Kedai Berlin pagi itu benar-benar ramai. Kedai dengan gaya klasik ini laku pelanggan meski letaknya yang sedikit pinggiran dari kota. Nampak para pelanggan yang duduk di kursi batangan pohon jati itu tersenyum dan sering kali tertawa bersamaan dengan wajah merah padam mereka yang tengah mabuk. Bersamaan dengan lantunan penyanyi wanita yang cantik, tubuh mereka bergoyang-goyang pada temaran lampu remang kekuningan.
Tok tok! Seseorang mengetuk pintu. Derit pintu sedikit menarik perhatian. Cukup lambat dan terdengar keras.
Dua orang lelaki memasuki kedai. Langkah kaki mereka mantap, namun terkesan seram dengan tubuh yang berbalut jubah kehitaman. Orang-orang berhenti menari dan memperhatikan. Suasana sejenak menjadi hening. Senapan-senapan yang tadinya tersandar santai pada meja-meja, kini terpegang dengan hati-hati. Toh, derit pada lantai kayu menambah kesan suramnya.
Namun, kedua orang itu nampak tak begitu peduli.

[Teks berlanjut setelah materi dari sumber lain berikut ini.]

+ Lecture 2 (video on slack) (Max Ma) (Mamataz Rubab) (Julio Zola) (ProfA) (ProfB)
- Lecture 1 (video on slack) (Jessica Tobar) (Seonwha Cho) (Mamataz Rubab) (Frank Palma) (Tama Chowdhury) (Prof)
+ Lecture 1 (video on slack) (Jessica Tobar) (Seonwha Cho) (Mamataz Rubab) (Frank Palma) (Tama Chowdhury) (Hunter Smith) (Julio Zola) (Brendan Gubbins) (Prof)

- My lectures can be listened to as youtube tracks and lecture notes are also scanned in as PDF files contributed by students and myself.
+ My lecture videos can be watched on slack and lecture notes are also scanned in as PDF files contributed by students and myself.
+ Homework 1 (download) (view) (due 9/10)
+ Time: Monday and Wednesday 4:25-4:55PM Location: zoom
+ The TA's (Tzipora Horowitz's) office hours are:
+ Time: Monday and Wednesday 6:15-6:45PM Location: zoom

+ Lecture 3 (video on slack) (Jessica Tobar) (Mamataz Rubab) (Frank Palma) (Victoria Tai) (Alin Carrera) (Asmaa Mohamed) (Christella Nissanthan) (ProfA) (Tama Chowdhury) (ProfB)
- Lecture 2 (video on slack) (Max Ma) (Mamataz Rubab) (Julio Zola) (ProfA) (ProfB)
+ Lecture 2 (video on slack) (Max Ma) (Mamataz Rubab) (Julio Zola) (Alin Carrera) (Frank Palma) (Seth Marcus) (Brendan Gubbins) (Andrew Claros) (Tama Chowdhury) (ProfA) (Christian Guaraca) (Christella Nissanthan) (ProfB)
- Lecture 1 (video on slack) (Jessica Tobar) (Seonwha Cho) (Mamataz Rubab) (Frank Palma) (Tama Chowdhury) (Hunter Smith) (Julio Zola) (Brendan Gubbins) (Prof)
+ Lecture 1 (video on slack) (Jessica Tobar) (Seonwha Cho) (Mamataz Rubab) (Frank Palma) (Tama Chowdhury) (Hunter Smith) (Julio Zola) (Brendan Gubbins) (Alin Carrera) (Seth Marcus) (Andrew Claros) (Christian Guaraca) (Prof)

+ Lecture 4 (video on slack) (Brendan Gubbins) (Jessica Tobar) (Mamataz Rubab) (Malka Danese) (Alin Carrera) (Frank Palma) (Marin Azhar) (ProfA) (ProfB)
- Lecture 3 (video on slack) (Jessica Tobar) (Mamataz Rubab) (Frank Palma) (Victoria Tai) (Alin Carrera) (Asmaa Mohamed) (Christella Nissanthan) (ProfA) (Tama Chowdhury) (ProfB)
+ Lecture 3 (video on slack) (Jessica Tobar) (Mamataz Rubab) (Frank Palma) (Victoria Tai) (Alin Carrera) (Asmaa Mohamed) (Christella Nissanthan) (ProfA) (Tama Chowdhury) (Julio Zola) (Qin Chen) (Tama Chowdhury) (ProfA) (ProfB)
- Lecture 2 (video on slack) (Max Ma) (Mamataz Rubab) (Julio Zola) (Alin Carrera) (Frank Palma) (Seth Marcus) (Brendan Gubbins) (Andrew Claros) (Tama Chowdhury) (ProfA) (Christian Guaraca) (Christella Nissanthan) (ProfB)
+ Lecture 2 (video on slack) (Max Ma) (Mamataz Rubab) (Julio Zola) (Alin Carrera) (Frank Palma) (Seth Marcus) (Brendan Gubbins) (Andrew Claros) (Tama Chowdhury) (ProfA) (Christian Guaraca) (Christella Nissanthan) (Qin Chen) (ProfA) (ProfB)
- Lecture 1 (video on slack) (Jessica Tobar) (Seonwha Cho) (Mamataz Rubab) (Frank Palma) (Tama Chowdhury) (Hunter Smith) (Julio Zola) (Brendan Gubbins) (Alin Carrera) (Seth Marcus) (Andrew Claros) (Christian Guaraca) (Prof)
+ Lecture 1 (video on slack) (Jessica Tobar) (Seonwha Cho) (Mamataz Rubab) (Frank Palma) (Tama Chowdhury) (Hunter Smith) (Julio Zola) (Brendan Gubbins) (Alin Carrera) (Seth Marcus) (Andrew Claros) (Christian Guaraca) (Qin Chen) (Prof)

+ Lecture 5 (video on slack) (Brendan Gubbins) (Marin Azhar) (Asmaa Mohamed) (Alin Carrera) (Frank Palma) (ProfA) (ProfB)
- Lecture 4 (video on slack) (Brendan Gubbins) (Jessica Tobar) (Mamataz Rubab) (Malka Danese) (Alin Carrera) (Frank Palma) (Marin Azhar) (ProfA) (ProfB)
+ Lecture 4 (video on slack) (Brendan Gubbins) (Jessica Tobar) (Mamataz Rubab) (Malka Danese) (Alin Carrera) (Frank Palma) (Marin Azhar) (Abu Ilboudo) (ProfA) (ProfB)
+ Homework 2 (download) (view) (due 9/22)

Langkah terus berjalan hingga sampai di meja pemesanan.
Mereka duduk di kursi kayu yang cukup panjang, sama sekali tak memandang pelayan bar itu, dan anehnya pelayan itu nampak tenang menghadapi mereka.
"Chaser..." Ucap salah satu yang memiliki bahu besar. Dan tanggapan pelayan itu adalah, senyuman.
"Kalian datang tepat waktu. Untuk masalahnya, mungkin bagi kalian hanya biasa, bukan?"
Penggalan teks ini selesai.